Headlines: May 12th, 2014

MPs want free schools to be monitored more closely and they call for a greater openness about how free school approvals are carried out.

The Public Administration Committee believes that the Department for Education and the Education Funding Agency’s oversight arrangements for free schools are not yet working effectively and consequently there is an urgent need to ensure that public money is used properly. The Committee’s view has been influenced by recent high-profile failures at Al-Madinah School, Discovery New School and Kings Science Academy.

Free schools are all-ability state-funded schools set up in response to what people say they want and need in their community to improve education for local children. They operate independently of local authorities and have freedoms over their curriculum, school day and term time, staffing, and budgets.
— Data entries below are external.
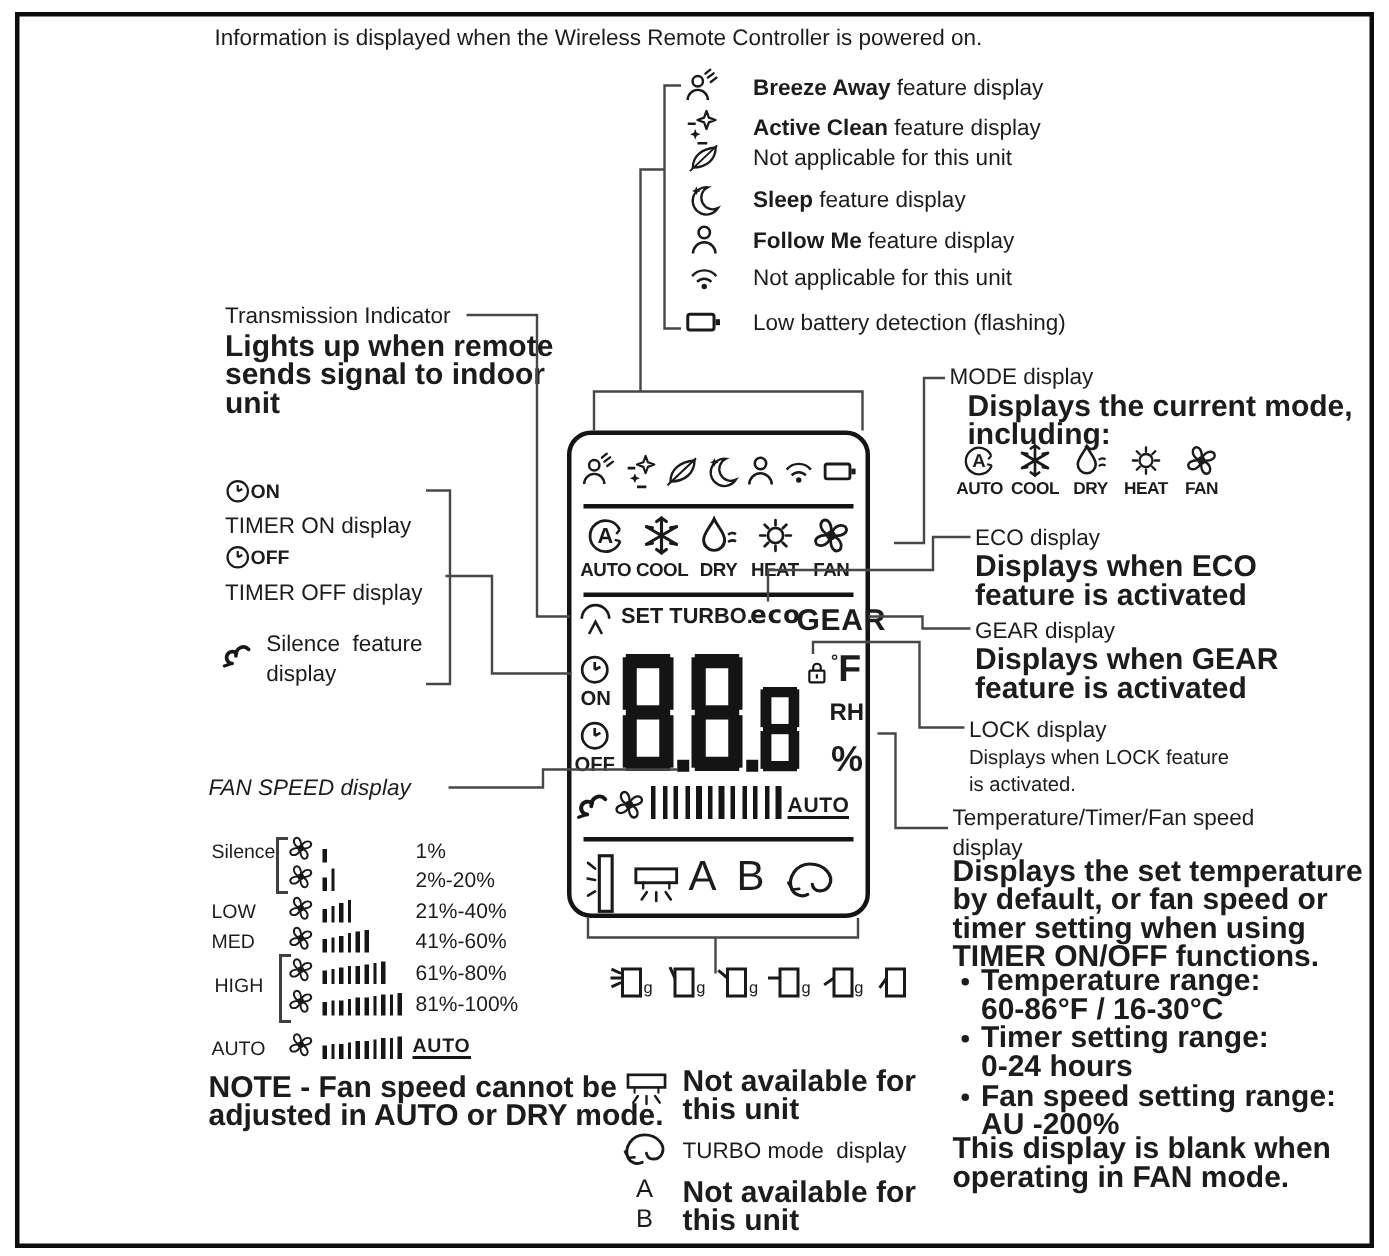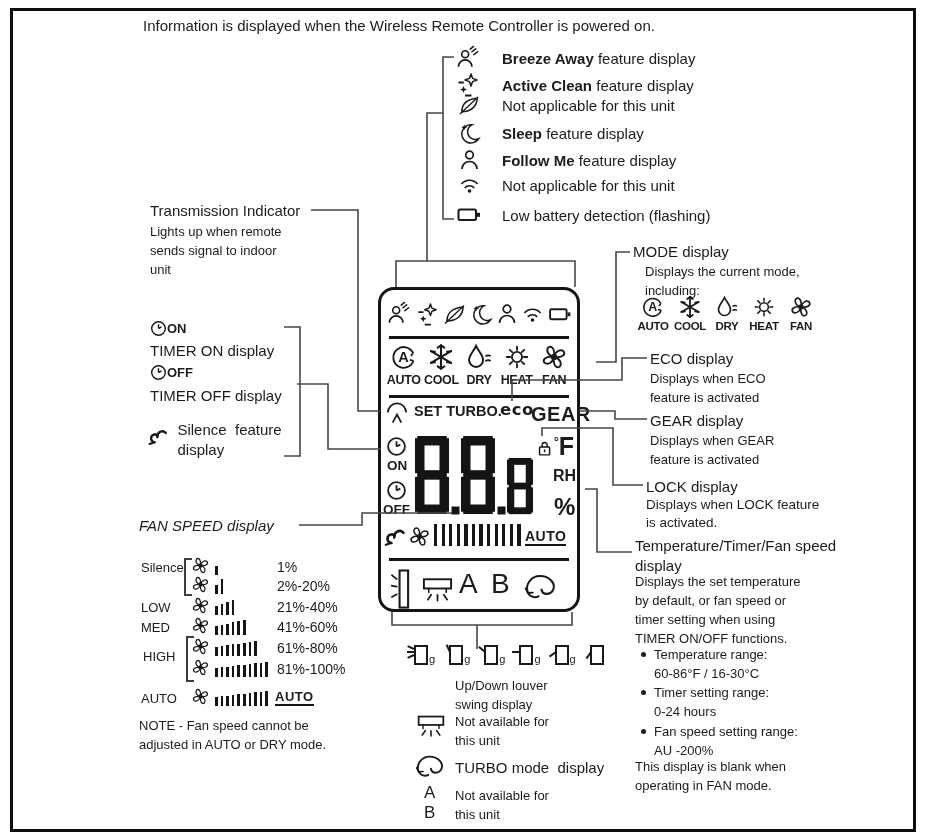--- a/index.html
+++ b/index.html
@@ -8,7 +8,7 @@
   .frame{position:absolute;left:10px;top:8px;width:900px;height:818px;border:3px solid #0d0d0d;}
   .abs{position:absolute;}
   .t15{font-size:15px;line-height:20px;}
-  .t14{font-size:13px;line-height:19px;}
+  .t14{font-size:20px;line-height:19px;font-weight:bold;}
   .t13{font-size:13.5px;line-height:18px;}
   .b{font-weight:bold;}
   .pre{white-space:pre;}

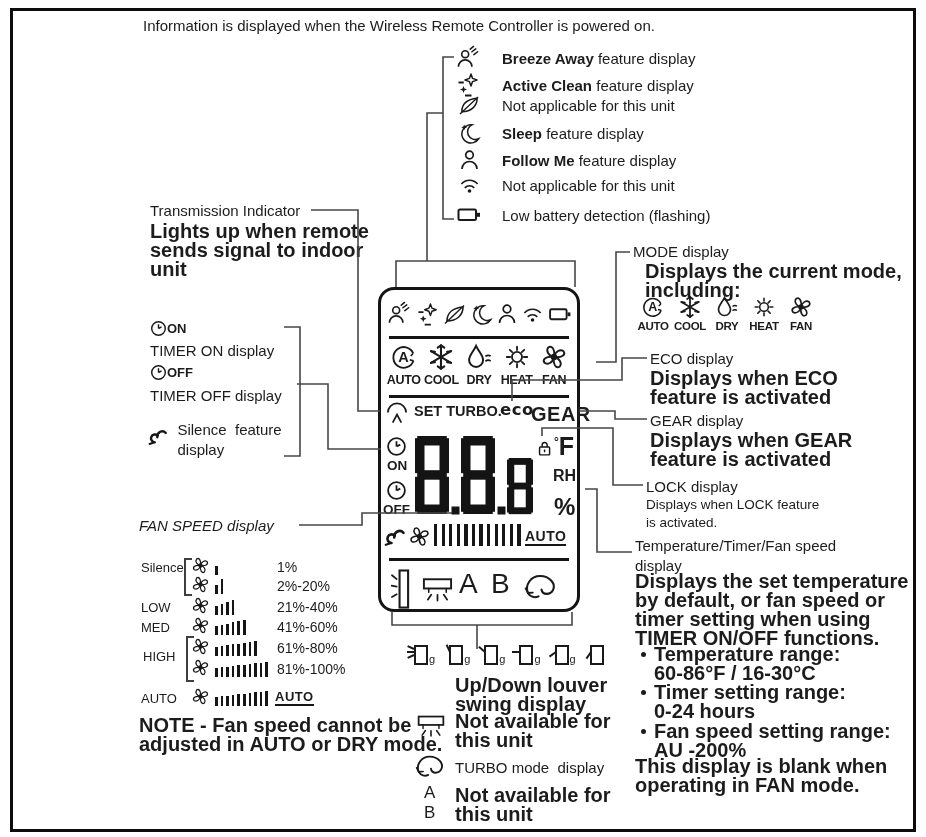--- a/index.html
+++ b/index.html
@@ -653,10 +653,6 @@
       <span class="sw-rect"></span>
     </span>
   </div>
-  <div class="abs t14" style="left:455px;top:676px;">
-    <div>Up/Down louver</div>
-    <div>swing display</div>
-  </div>
 
   <svg class="abs ic" style="left:416px;top:712px;" width="30" height="25" viewBox="0 0 34 28">
       <use href="#i-hlouver"></use>

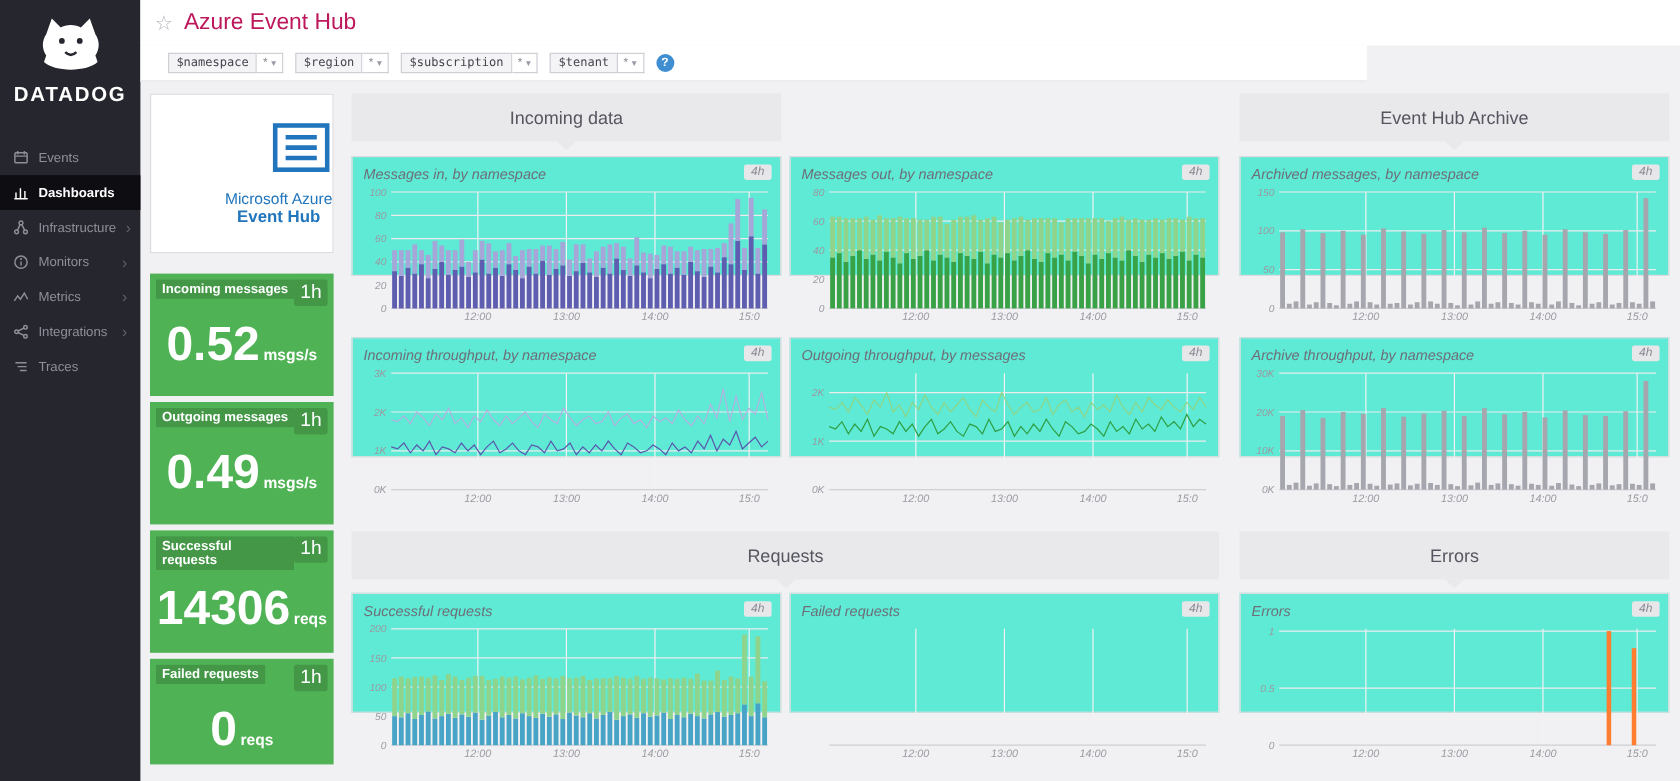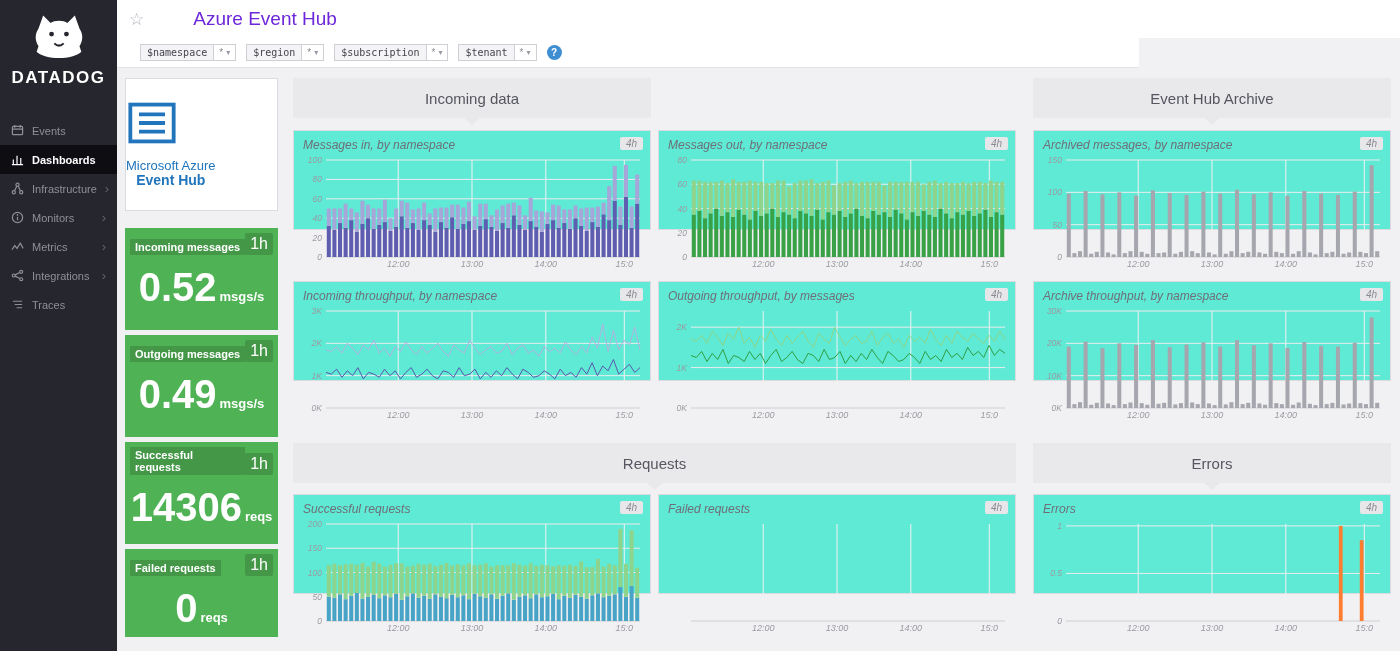--- a/index.html
+++ b/index.html
@@ -20,7 +20,7 @@
   
   .main-header { position: absolute; left: 117px; top: 0; width: 1283px; height: 38px; background: #ffffff; display: flex; align-items: center; gap: 9px; padding-left: 12px; }
   .star { color: #b2b2bb; font-size: 17px; cursor: pointer; }
-  .page-title { color: #6d28d9; font-size: 19px; font-weight: normal; margin-left: 40px; }
+  .page-title { color: #be185d; font-size: 19px; font-weight: normal; }
 
   .varbar { position: absolute; left: 117px; top: 38px; width: 1022px; height: 30px; background: #ffffff; border-bottom: 1px solid #e2e2e6; display: flex; align-items: center; gap: 10px; padding-left: 23px; }
   .tv-chip { display: inline-flex; align-items: stretch; font-size: 10px; cursor: pointer; }

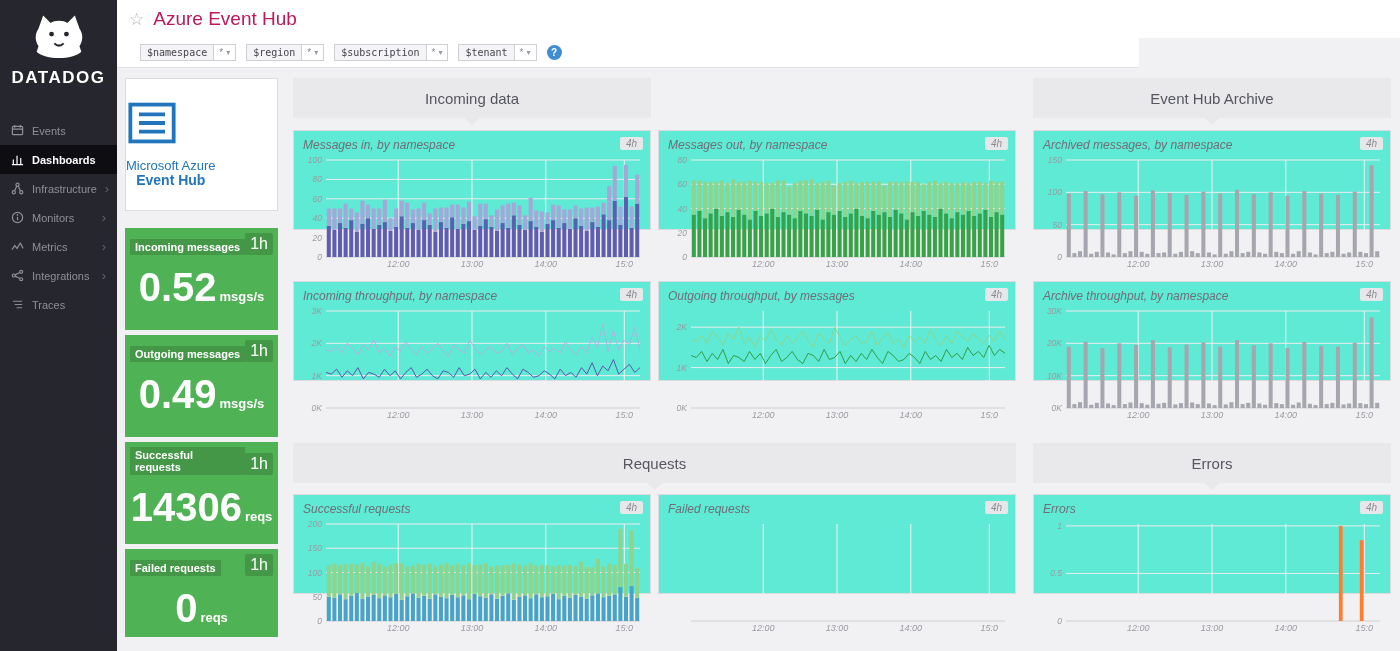--- a/index.html
+++ b/index.html
@@ -32,7 +32,7 @@
   
   .content { position: absolute; left: 117px; top: 68px; width: 1283px; height: 583px; }
 
-  .logo-card { position: absolute; left: 8px; top: 10px; width: 153px; height: 133px; background: #ffffff; border: 1px solid #dcdce0; display: flex; flex-direction: column; align-items: flex-start; justify-content: center; gap: 14px; }
+  .logo-card { position: absolute; left: 8px; top: 10px; width: 153px; height: 133px; background: #ffffff; border: 1px solid #dcdce0; display: flex; flex-direction: column; align-items: flex-end; justify-content: center; gap: 14px; }
   .azure-line1 { color: #2075bc; font-size: 13px; line-height: 1.1; }
   .azure-line2 { color: #2075bc; font-size: 14px; font-weight: bold; line-height: 1.1; }
   .azure-text { text-align: center; }

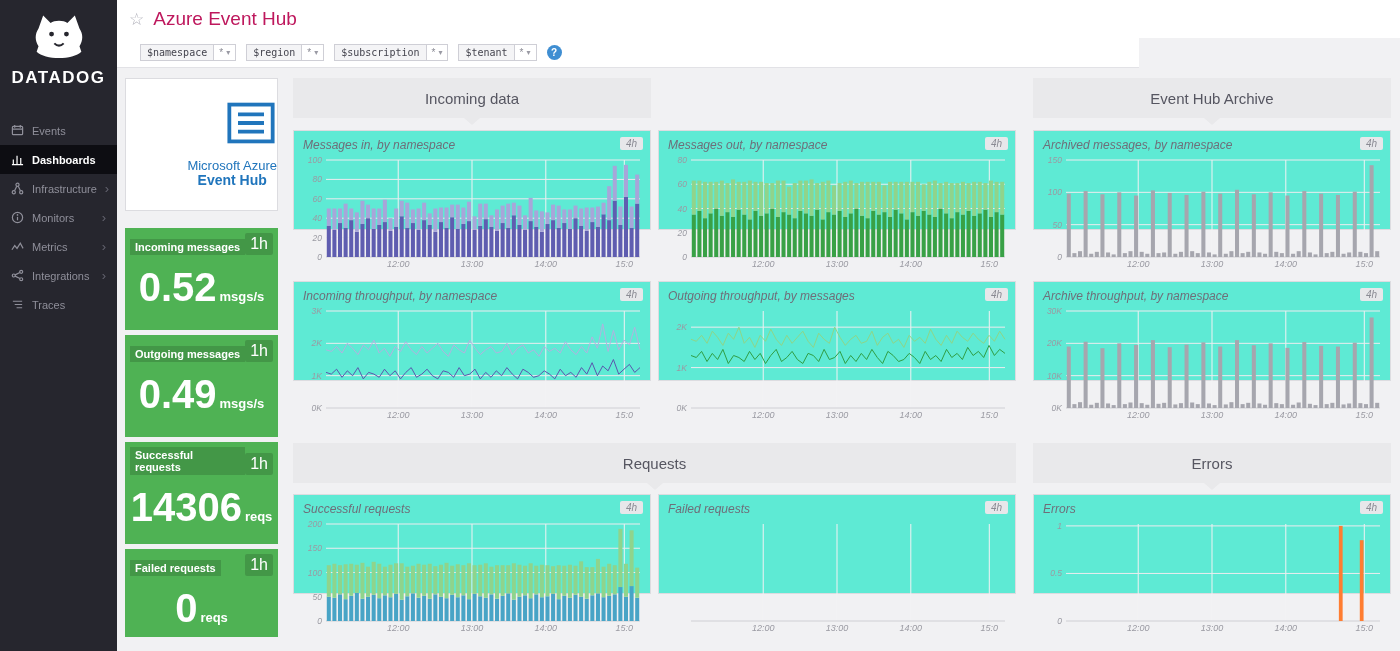--- a/index.html
+++ b/index.html
@@ -38,7 +38,7 @@
   .azure-text { text-align: center; }
 
   .qv-card { position: absolute; left: 8px; width: 153px; background: #4fb254; color: #ffffff; overflow: hidden; }
-  .qv-head { display: flex; justify-content: space-between; align-items: flex-end; padding: 5px 5px 0 5px; }
+  .qv-head { display: flex; justify-content: space-between; align-items: flex-start; padding: 5px 5px 0 5px; }
   .qv-title { background: rgba(0,0,0,0.15); font-size: 11px; font-weight: bold; padding: 2px 5px; }
   .qv-tf { background: rgba(0,0,0,0.15); font-size: 16px; font-weight: normal; padding: 2px 5px; border-radius: 2px; cursor: pointer; }
   .qv-value { display: flex; align-items: baseline; justify-content: center; gap: 3px; margin-top: 11px; }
The Department and Agency have set up an approach to oversight which emphasises schools’ autonomy, but standards of financial management and governance in some free schools are clearly not up to scratch.

The Agency relies on high levels of compliance by schools, yet fewer than half of free schools submitted their required financial returns for 2011-12 to the Agency on time.

Whistleblowers played a major role in uncovering recent scandals when problems should have been identified through the Agency’s monitoring processes.

The Department and the Agency must improve their arrangements for audit and accountability of free schools so that the taxpayer’s pound can be followed and the Committee can be satisfied that public money is being used appropriately.

The Committee is also concerned that applications for new free schools are not emerging from areas of greatest forecast need for more and better school places. Around 87% of projected primary places in the free schools opened so far were in districts that had forecast a high or severe need for extra places, but only 19% of secondary places in the free schools opened so far were in such areas.

The Committee also gave a warning about standards of governance in some free schools. Recent cases of poor financial management and governance in a small number of free schools highlight the need for improvements to the Department’s and the Education Funding Agency’s monitoring arrangements.